*What is needed:* Identify, in the records below, every line where the string "PiBench" appears, and copy each such line.

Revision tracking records
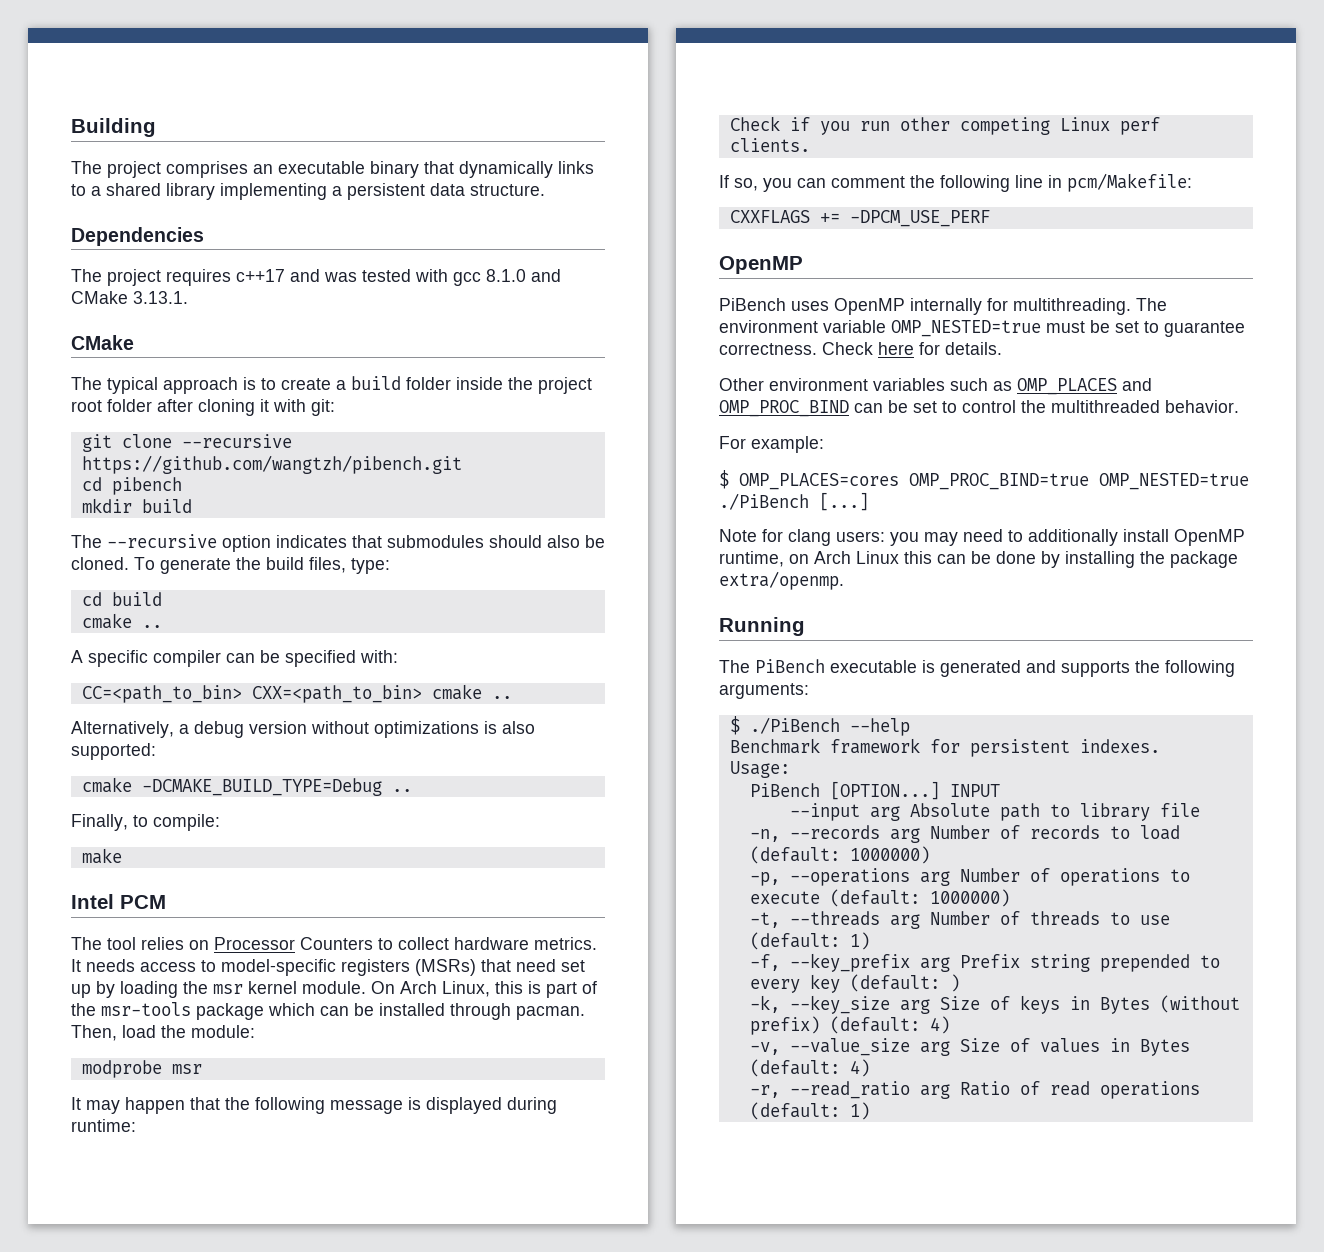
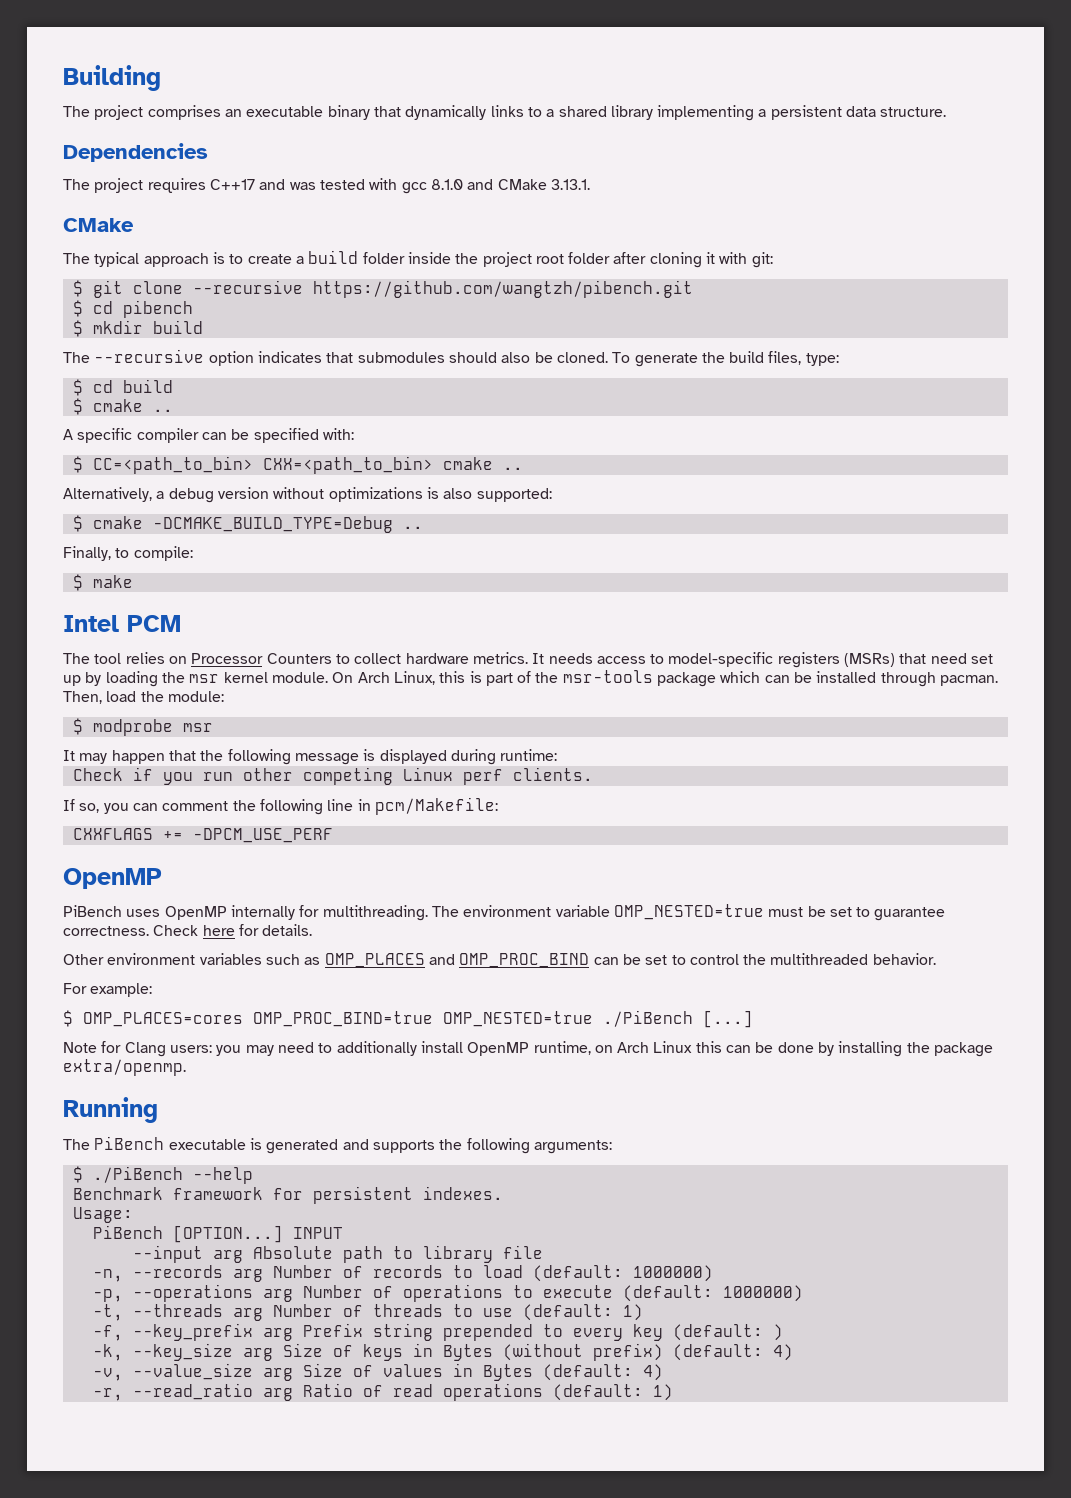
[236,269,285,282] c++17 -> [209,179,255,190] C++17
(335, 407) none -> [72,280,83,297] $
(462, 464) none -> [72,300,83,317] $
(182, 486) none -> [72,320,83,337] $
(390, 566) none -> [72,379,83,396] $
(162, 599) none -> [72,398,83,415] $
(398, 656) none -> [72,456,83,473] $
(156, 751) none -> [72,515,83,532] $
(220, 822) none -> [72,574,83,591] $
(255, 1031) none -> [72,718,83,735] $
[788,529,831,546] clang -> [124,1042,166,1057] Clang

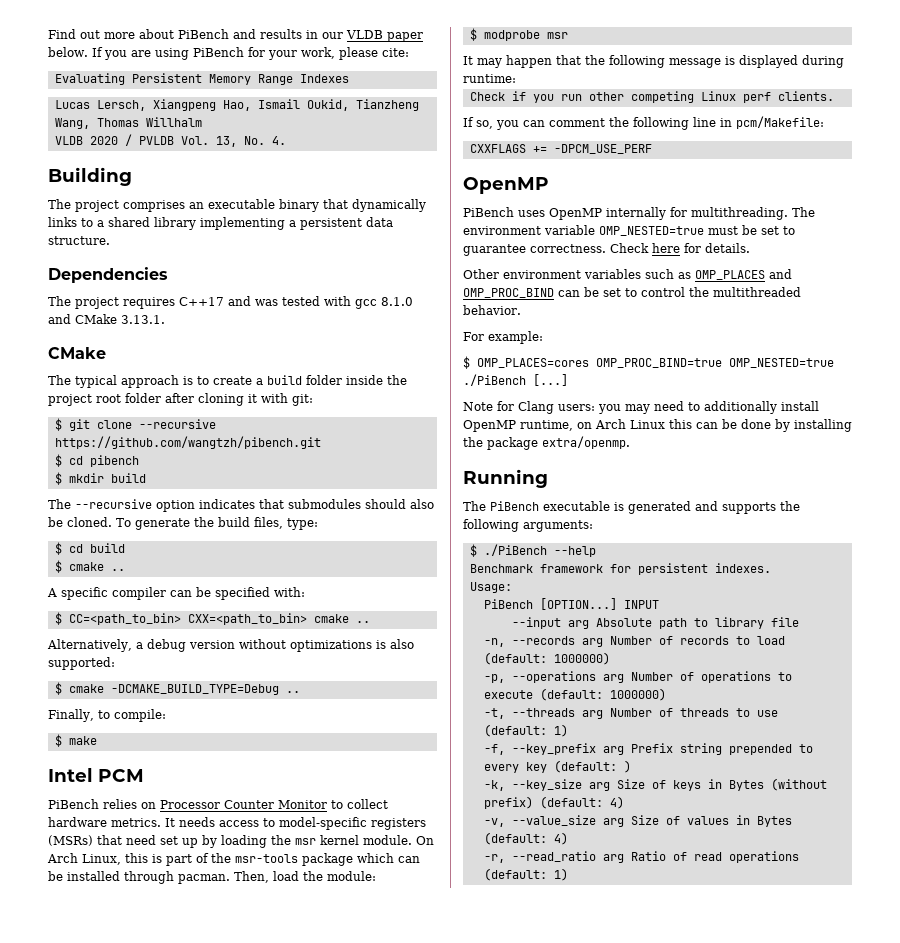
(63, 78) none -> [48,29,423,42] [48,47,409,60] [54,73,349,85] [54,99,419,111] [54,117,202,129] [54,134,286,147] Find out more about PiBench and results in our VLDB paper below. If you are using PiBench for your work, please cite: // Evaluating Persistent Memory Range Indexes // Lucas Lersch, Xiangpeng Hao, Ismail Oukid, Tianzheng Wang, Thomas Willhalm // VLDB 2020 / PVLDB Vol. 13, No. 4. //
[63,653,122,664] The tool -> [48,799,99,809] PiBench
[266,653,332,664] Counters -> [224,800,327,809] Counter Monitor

*Solution:*
(63, 78) none -> [48,29,423,42] [48,47,409,60] [54,73,349,85] [54,99,419,111] [54,117,202,129] [54,134,286,147] Find out more about PiBench and results in our VLDB paper below. If you are using PiBench for your work, please cite: // Evaluating Persistent Memory Range Indexes // Lucas Lersch, Xiangpeng Hao, Ismail Oukid, Tianzheng Wang, Thomas Willhalm // VLDB 2020 / PVLDB Vol. 13, No. 4. //
[63,653,122,664] The tool -> [48,799,99,809] PiBench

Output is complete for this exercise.